Description of the task
Within the listing below, show every line that contains the word "Intended".

Record set

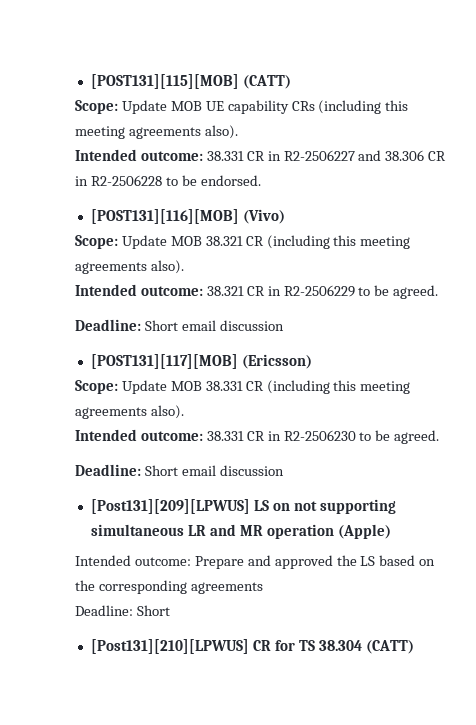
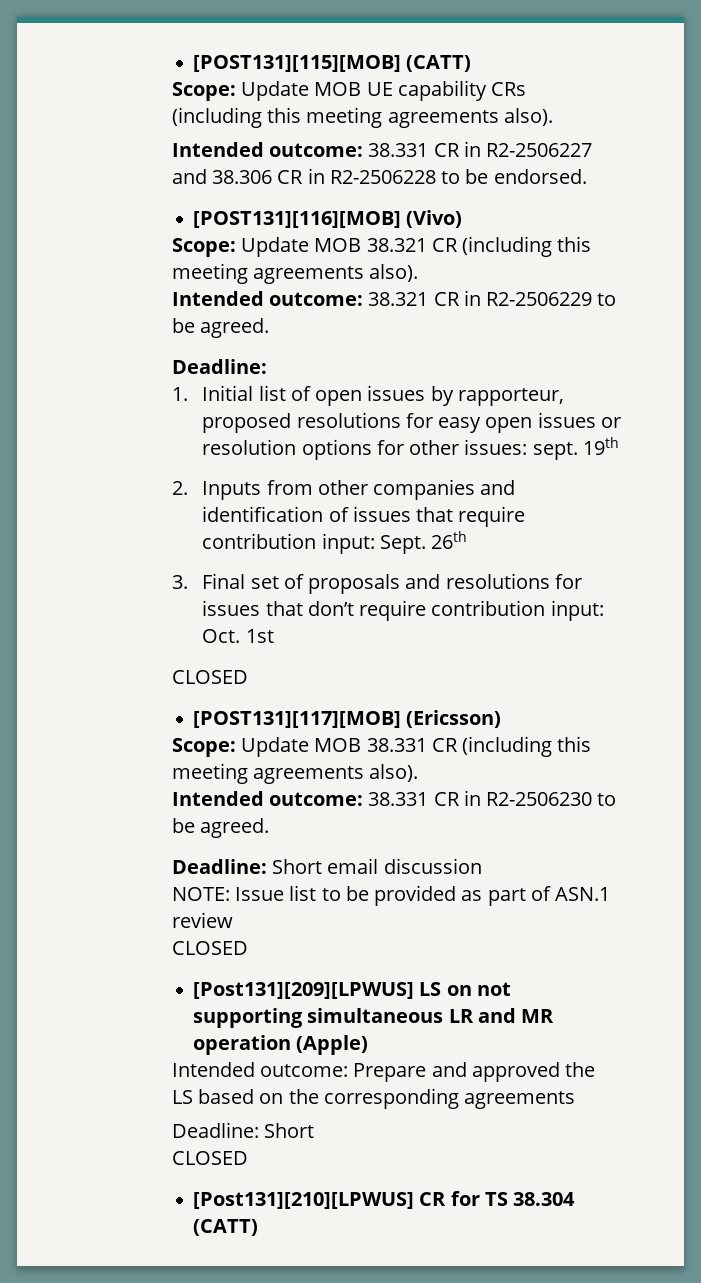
  Intended outcome: 38.321 CR in R2-2506229 to be agreed.
- Deadline: Short email discussion
+ Deadline:
+ 1. Initial list of open issues by rapporteur, proposed resolutions for easy open issues or resolution options for other issues: sept. 19th
+ 2. Inputs from other companies and identification of issues that require contribution input: Sept. 26th
+ 3. Final set of proposals and resolutions for issues that don’t require contribution input: Oct. 1st
+ CLOSED
+ NOTE: Issue list to be provided as part of ASN.1 review
+ CLOSED
  Intended outcome: Prepare and approved the LS based on the corresponding agreements
  Deadline: Short
+ CLOSED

Solved problem
  Intended outcome: 38.321 CR in R2-2506229 to be agreed.
  Intended outcome: Prepare and approved the LS based on the corresponding agreements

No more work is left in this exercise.